Publié le 6 février 2026. La répression sanglante des manifestations antigouvernementales en Iran, qui aurait fait des dizaines de milliers de morts, révèle une crise profonde du régime, exacerbée par les sanctions économiques et une gestion désastreuse, et pourrait conduire à une nouvelle vague de contestation.
- Le nombre de victimes de la répression des manifestations de janvier pourrait atteindre 30 000 personnes.
- La crise économique iranienne, aggravée par les sanctions internationales et la corruption, est un facteur clé de la contestation.
- Les négociations nucléaires avec les États-Unis, qui reprendront le 6 février, pourraient être influencées par la situation intérieure instable.
Au début de l’année, l’Iran a été secoué par des slogans réclamant la chute du guide suprême, Ali Khamenei. Les manifestations, qui dénonçaient le système théocratique en place, ont été accueillies par une répression brutale des forces de sécurité, une réponse familière du régime iranien. Cependant, l’ampleur et la violence de cette répression ont atteint un niveau alarmant.
Le bilan de la répression, qui s’est concentrée les 8 et 9 janvier, est estimé entre plusieurs milliers et plus de 30 000 morts. Ce nombre effroyable a momentanément calmé les protestations, mais la situation reste extrêmement fragile. Si le régime semble avoir réussi à maintenir le contrôle à court terme, il s’agit davantage d’un pansement sur une blessure profonde.

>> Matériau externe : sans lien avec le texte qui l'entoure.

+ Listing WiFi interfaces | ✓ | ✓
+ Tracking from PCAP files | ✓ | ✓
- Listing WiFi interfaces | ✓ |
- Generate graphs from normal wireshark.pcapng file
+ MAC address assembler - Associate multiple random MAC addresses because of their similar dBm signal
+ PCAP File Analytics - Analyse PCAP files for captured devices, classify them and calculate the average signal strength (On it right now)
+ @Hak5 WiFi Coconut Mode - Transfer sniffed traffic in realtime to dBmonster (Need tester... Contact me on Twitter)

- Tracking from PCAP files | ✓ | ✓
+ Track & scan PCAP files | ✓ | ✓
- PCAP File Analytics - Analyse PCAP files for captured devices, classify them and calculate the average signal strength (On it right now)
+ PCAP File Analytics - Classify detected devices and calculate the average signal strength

La crise économique iranienne, déjà préoccupante, a été exacerbée par les sanctions américaines imposées après le retrait unilatéral de l’accord nucléaire (JCPOA, Plan d’action global commun) en 2018. La « guerre des 12 jours » de juin dernier, marquée par des attaques israéliennes et américaines contre des installations iraniennes, a encore aggravé la situation. L’inflation annuelle dépasse les 40 %, et les prix des denrées alimentaires ont augmenté de plus de 70 %. Le chômage, en particulier chez les jeunes, est élevé, dépassant les 20 %.

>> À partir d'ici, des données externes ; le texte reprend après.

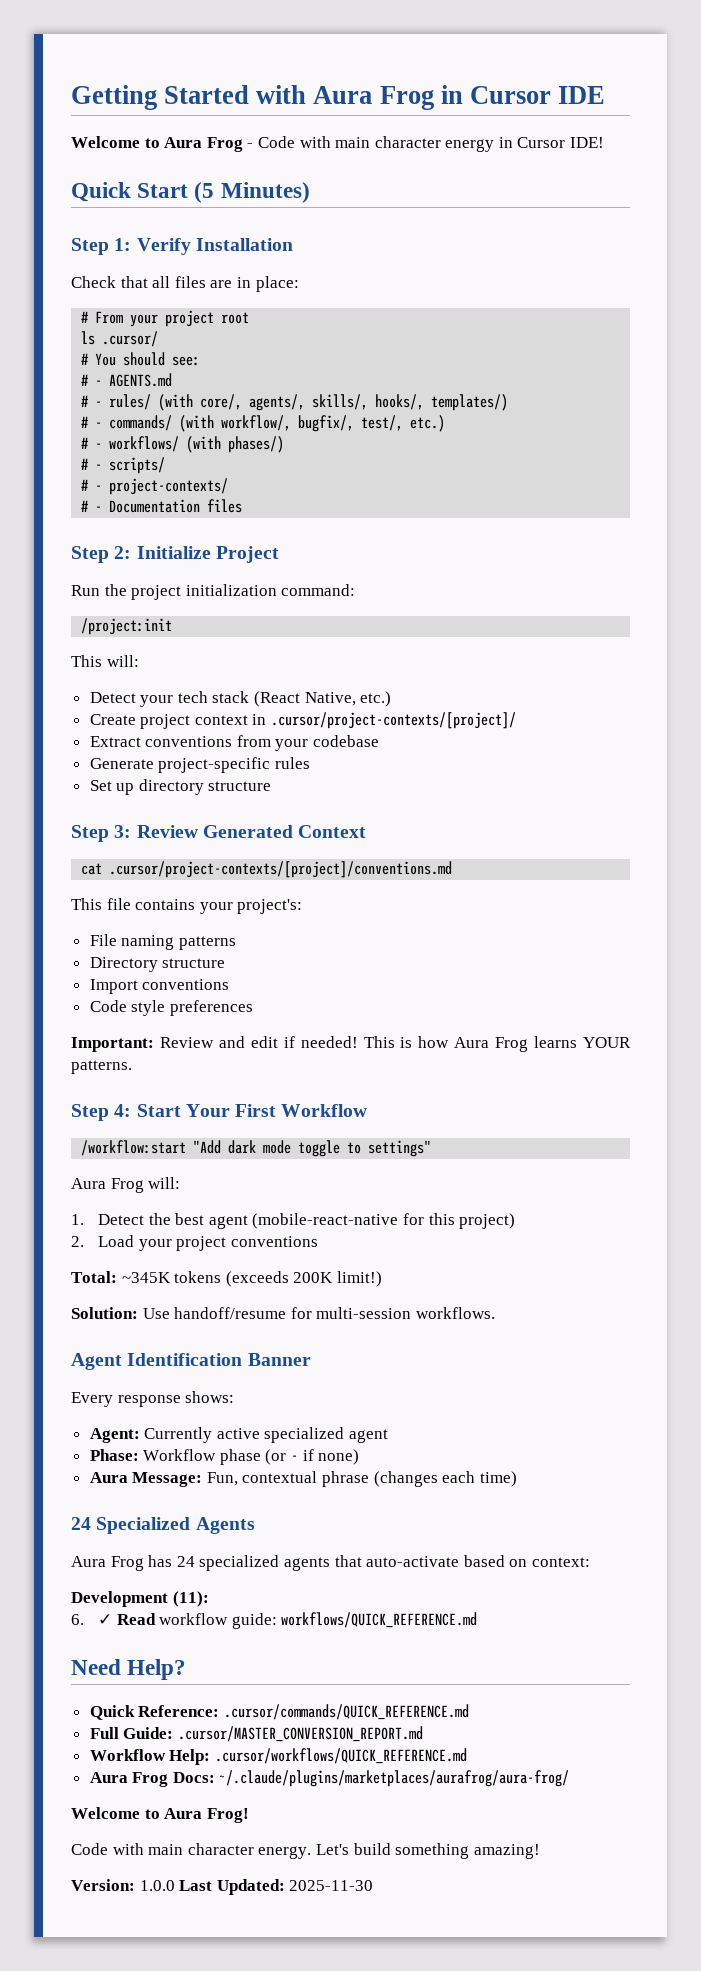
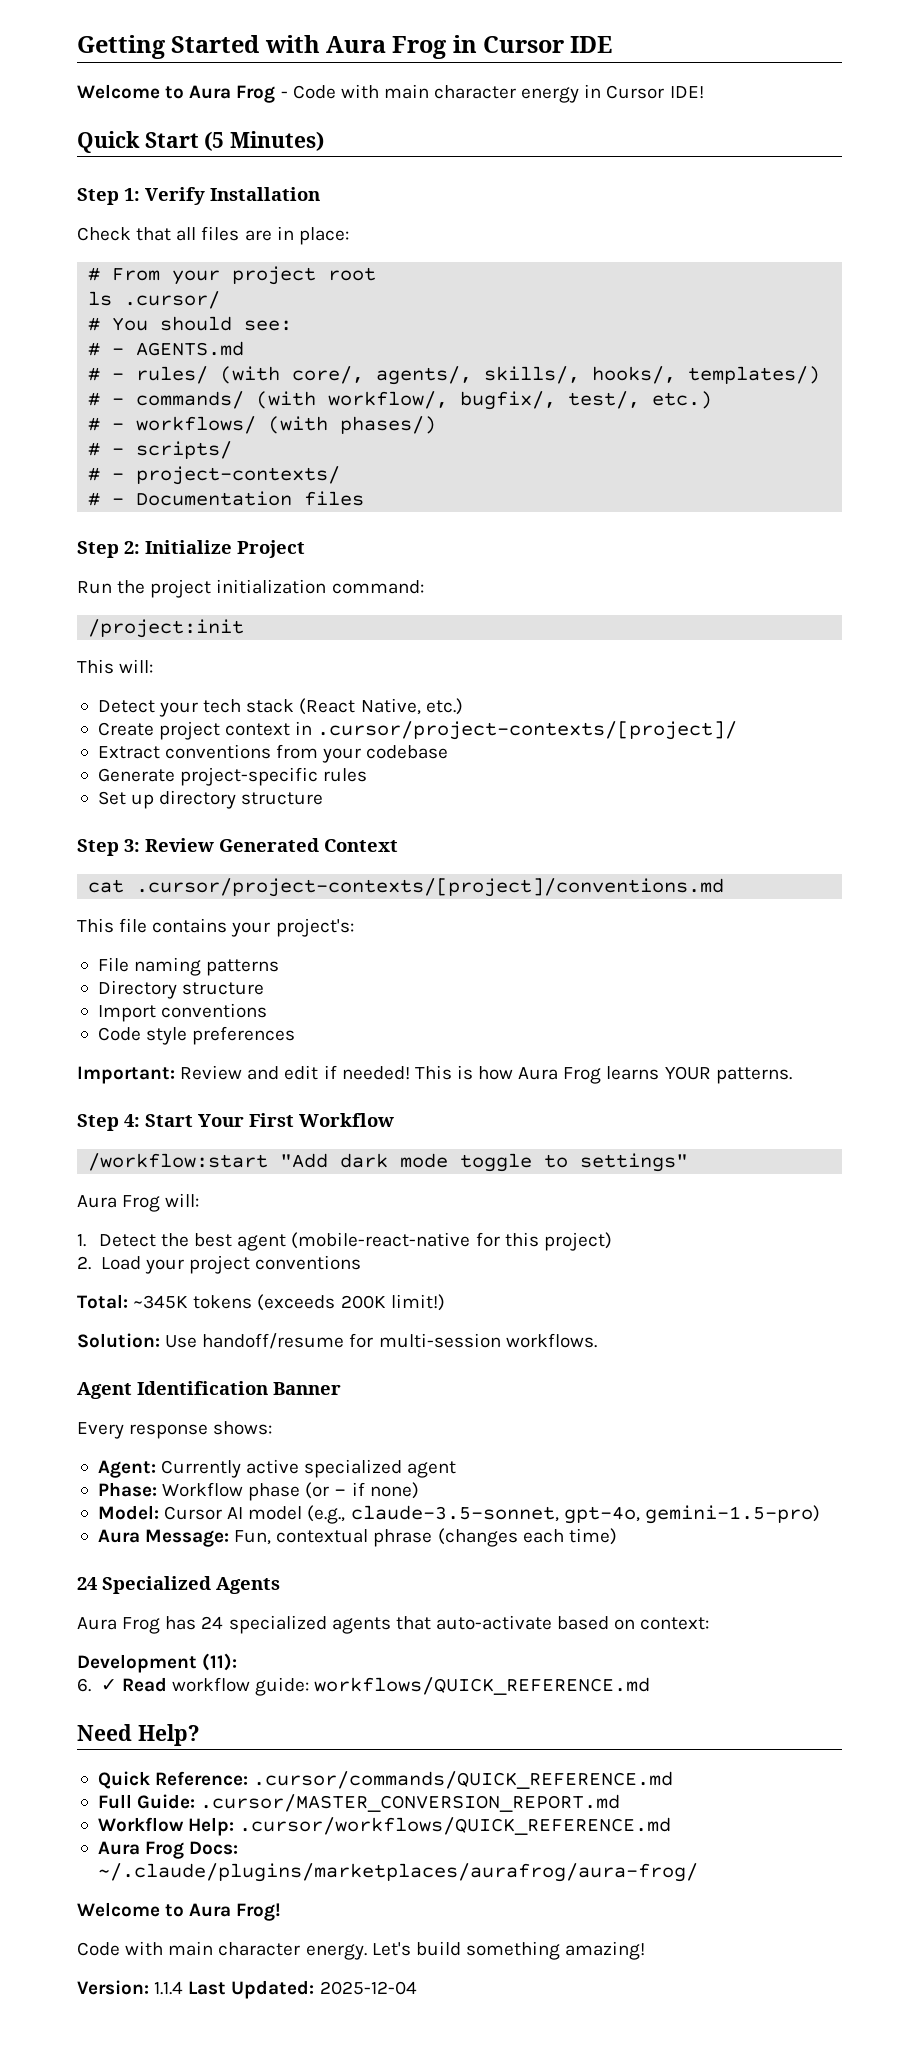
+ Model: Cursor AI model (e.g., claude-3.5-sonnet, gpt-4o, gemini-1.5-pro)
- Version: 1.0.0 Last Updated: 2025-11-30
+ Version: 1.1.4 Last Updated: 2025-12-04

La faillite de la banque Allende, fin 2023, a également joué un rôle catalyseur. Selon le Wall Street Journal, cette faillite, due à des prêts douteux s’élevant à près de 5 milliards de dollars (environ 7,2675 milliards de wons), a accéléré l’effondrement économique et déclenché les manifestations. Le gouvernement iranien a tenté de masquer le problème en intégrant la banque à une banque publique et en émettant de nouvelles devises.
Adnan Mazarei, ancien directeur adjoint pour le Moyen-Orient et l’Asie centrale au Fonds monétaire international (FMI), a souligné que « l’attaque contre Israël a brisé la confiance des Iraniens dans la sécurité nationale, ce qui a encore aggravé la situation ». La sécheresse persistante a également contribué au mécontentement général, le président Massoud Fezeshkian déclarant publiquement son impuissance face à la situation.
Shahnush Farsipur, auteure iranienne, a dénoncé dans le magazine Time que « la République islamique est déjà morte moralement, économiquement et socialement. Elle est devenue l’un des régimes les plus honteux au monde, a conduit le pays dans un grave déclin et n’est même plus capable de nourrir son propre peuple ».
La décision du régime iranien de reprendre les négociations nucléaires avec les États-Unis le 6 février pourrait être motivée par la crainte que les protestations antigouvernementales ne soient relancées par une intervention militaire américaine. Les experts prédisent que de nouvelles manifestations pourraient éclater à tout moment, le secrétaire d’État américain Marco Rubio estimant que « le régime iranien se trouve dans son état le plus vulnérable jamais vu ».
La résistance iranienne prend désormais une forme nouvelle : lors des funérailles des victimes, les familles endeuillées refusent les rites islamiques traditionnels et rendent hommage aux défunts par la danse et la musique. Ces funérailles, à la fois tristes et belles, témoignent de la détermination des Iraniens à rejeter le régime et à perpétuer la mémoire de ceux qui sont morts pour la liberté.